“Adulting” has been a term that’s been thrown around over the past decade or so. Although, of course, the concept of “adulting” is something we’ve been doing since the dawn of time, but younger generations are surprisingly apprehensive about it because, well…it’s hard!
Paying taxes, changing a tire, cooking dinner – these are all things that adults do. But where and how do they learn to do it?
One high school in Kentucky is helping teach their students how to do these responsible adult tasks, something that is rare to find anymore in schools these days. Instead of simply learning biology and algebra, Bullitt Central High School held an “Adulting conference.”
According to the school’s Facebook page, the high school held this helpful conference late last year for its senior class. The goal is to teach these young adults how to use and practice real-world skills.
There are 11 difference curated workshops ranging from how to cook in a dorm room to how to file your taxes, according to WAVE.
Bullitt Central High School encouraged the seniors to choose three workshops that seemed interesting or helpful to them. The purpose is “to gain more knowledge and skills pertaining to their lives once they leave us here at BCHS.”
Christy Hardin, director of the BCHS Family Resource & Youth Services Center, organized the event. She had noticed that so many students weren’t learning these “real life” skills before they headed off to college.
“I THINK THAT THE IDEA OCCURRED TO ME ORIGINALLY, I SAW A FACEBOOK POST THAT PARENTS PASSED AROUND SAYING THEY NEEDED A CLASS IN HIGH SCHOOL ON TAXES, AND COOKING,” HARDIN SAID. “OUR KIDS CAN GET THAT, BUT THEY HAVE TO CHOOSE IT. AND (ADULTING DAY) WAS A DAY THEY COULD PICK AND CHOOSE PIECES THEY DIDN’T FEEL LIKE THEY HAD GOTTEN SO FAR.”
“Adulting Day” at BCHS comes as more and more millennials have started taking classes for cooking and tax prep because they were never taught how while growing up.
“I WAS SO USED TO, WHEN LIVING AT HOME, MY MOM ALWAYS COOKING,” ELENA TOUMARAS, 29, TOLD CBS NEW YORK OF SIGNING UP FOR A COOKING CLASS. “DOING SIMPLE THINGS NOW THAT I’M ON MY OWN, I’M STRUGGLING WITH IT.”
The conference and workshops that the high school set up for “Adulting Day” have received lots of praise online from both student and adults that wish they had something like this offered to them while growing up.
“So it’s like Home Ec and Shop and Music and PE, What a Great Idea,” Rob Shaub said on Facebook. “Thank you for bringing this into schools again.”
“Yup.

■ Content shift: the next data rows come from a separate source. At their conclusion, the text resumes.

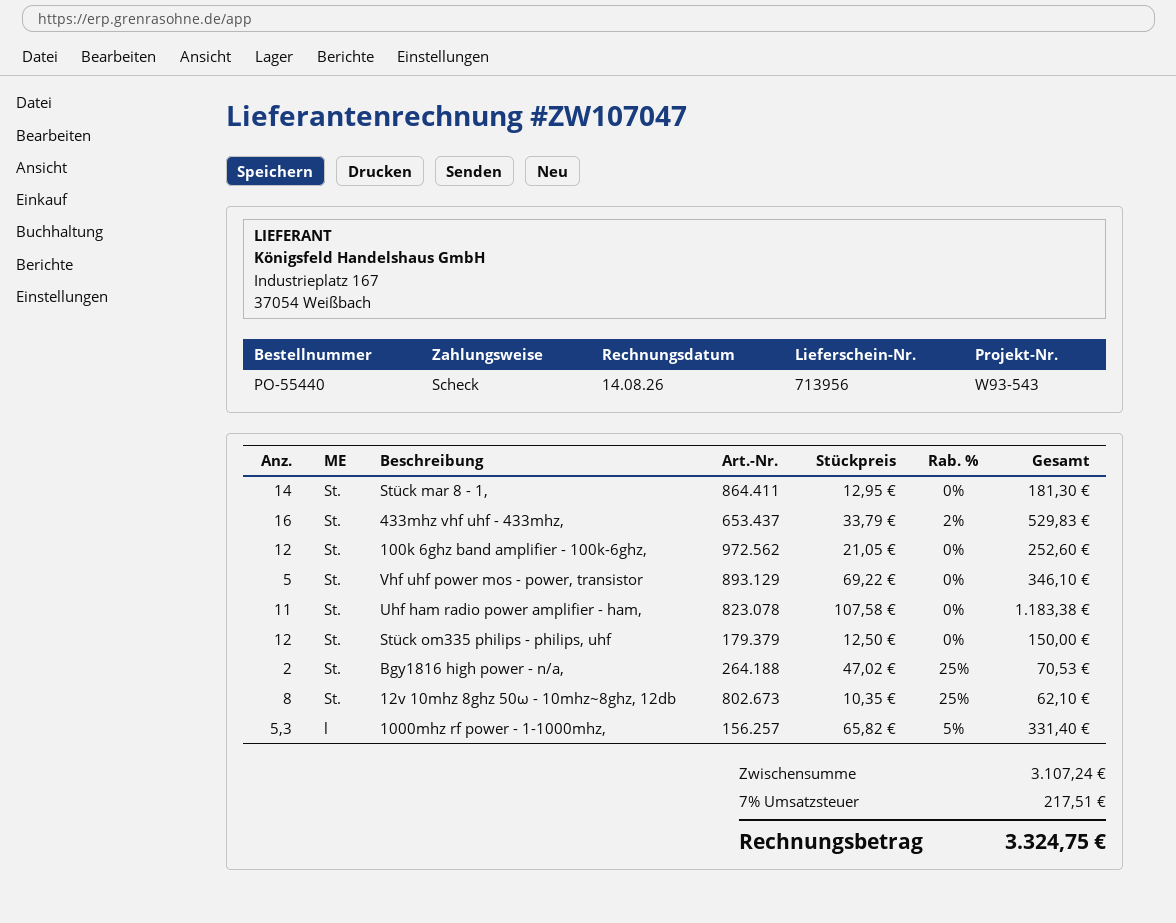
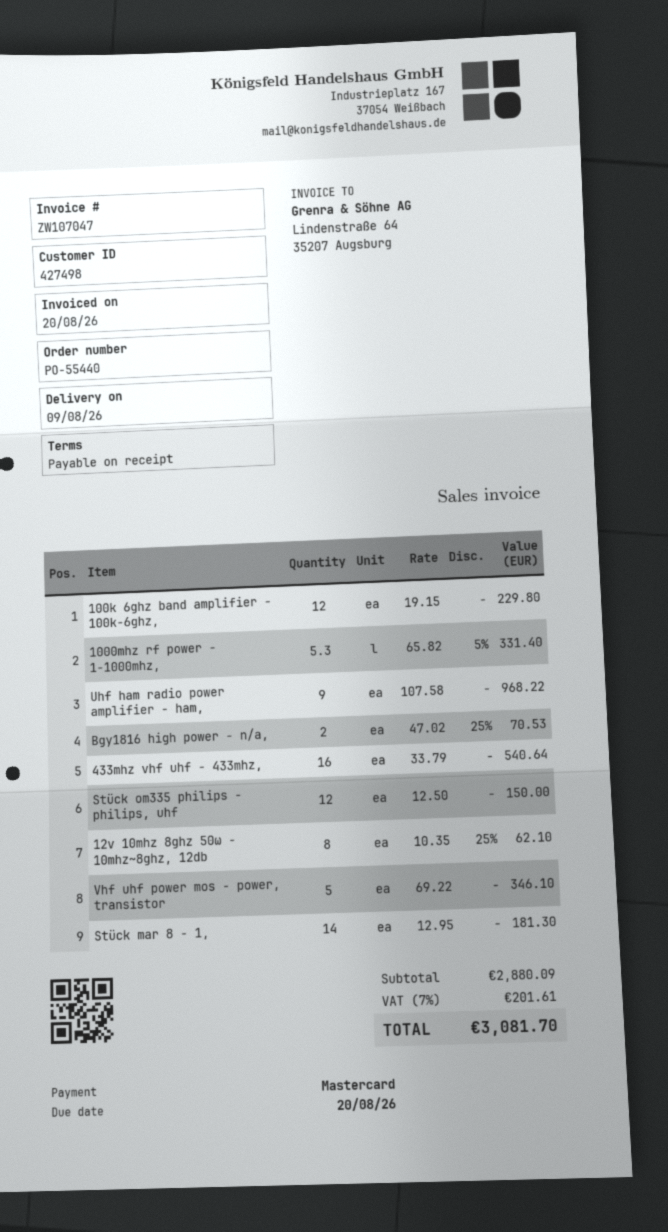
invoice date: 2026-08-14 -> 2026-08-20
payment method: cheque -> Mastercard
433mhz vhf uhf - 433mhz,: 16 x 33.79 - 2% = 529.83 -> 16 x 33.79 = 540.64
100k 6ghz band amplifier - 100k-6ghz,: 12 x 21.05 = 252.60 -> 12 x 19.15 = 229.80
Uhf ham radio power amplifier - ham,: 11 x 107.58 = 1183.38 -> 9 x 107.58 = 968.22
subtotal: 3107.24 -> 2880.09
tax: 7% = 217.51 -> 7% = 201.61
total: 3324.75 -> 3081.70

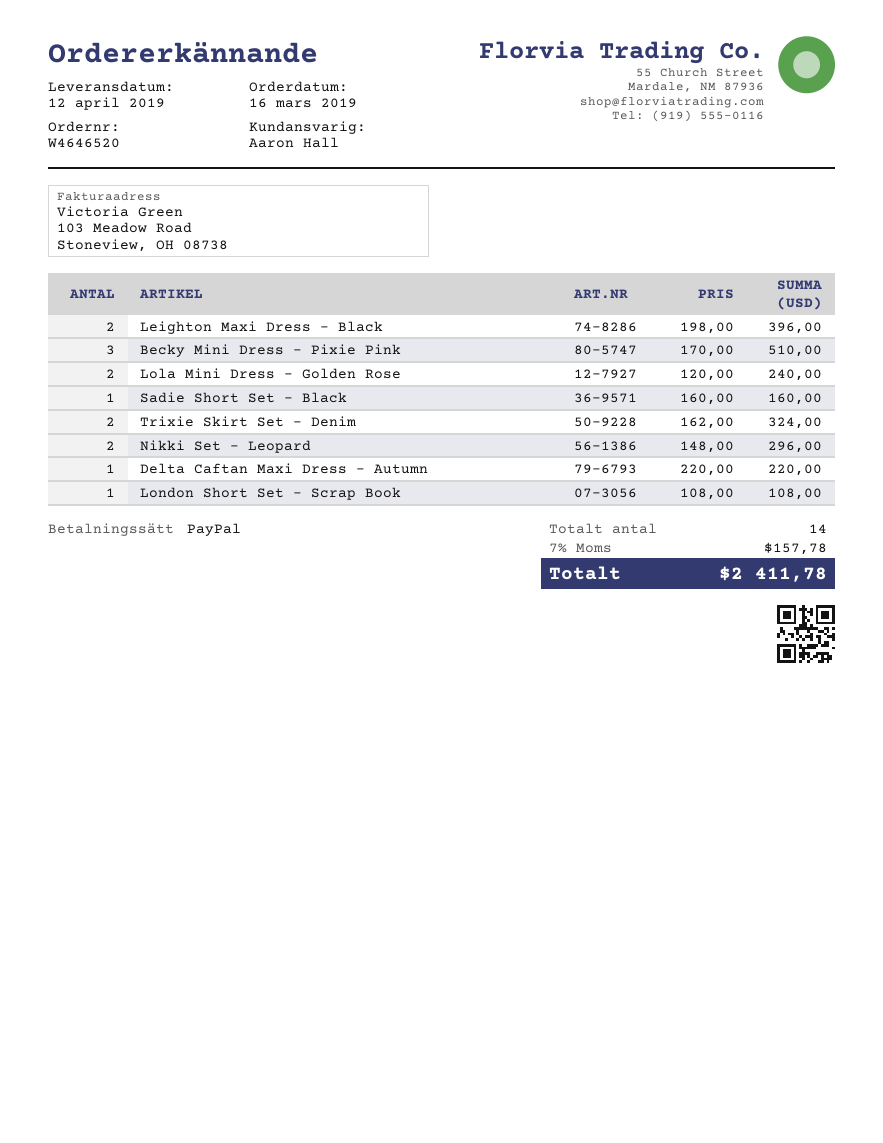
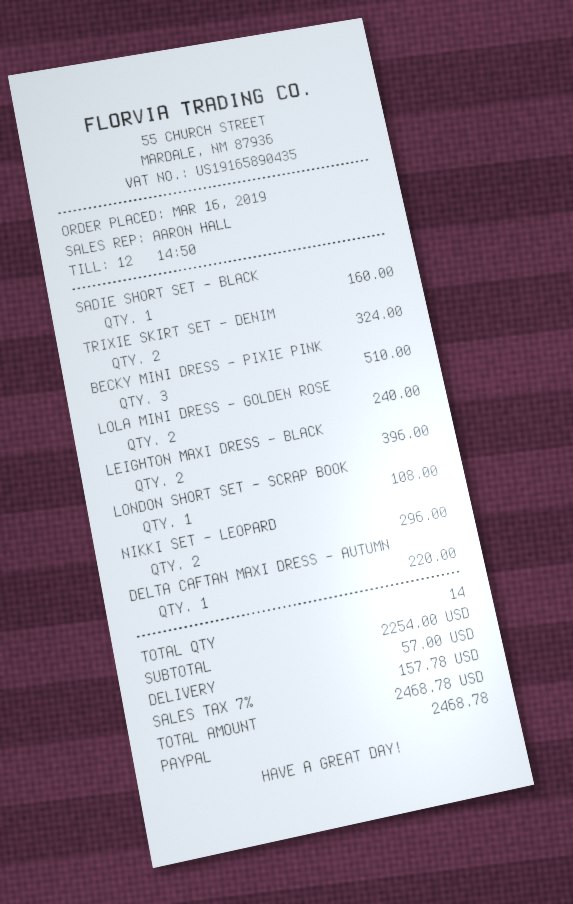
shipping: none -> 57.00
total: 2411.78 -> 2468.78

It would have been nice if my school taught us about budgeting, mortgages, insurance, filing taxes etc. instead of needless topics like Chemistry’s balanced equations and Math’s geometry,” Raven Bard said. “Seriously, I’ve not used half the things I had to learn in school in regular everyday adulting. What a waste.”
While the conference and program received an overwhelming amount of great feedback, others were quick to point out that it shouldn’t be the school’s responsibility to teach these things.
“I went to high school in a similar time period as you,” Lori Reynolds said. “A whole semester of cooking, a whole semester of useful math skills (banking, loans, interest rates, etc), changing tires and oil, etc…now they squeeze all these minimal daily living skills into one day, and have to have organizations come in for the day to teach it? That’s just pitiful. What a sad state the schools are in today.”
“Yeah, it SHOULD be left to the parents,” Nathan said. “It would be nice if they actually taught their kids something useful. Teachers already have a hard enough time with these kids who haven’t learned discipline from their parents.”
What do you think about this school’s effort to teach students these skills? Should courses like this be mandatory or should it be up to the parents to teach these things?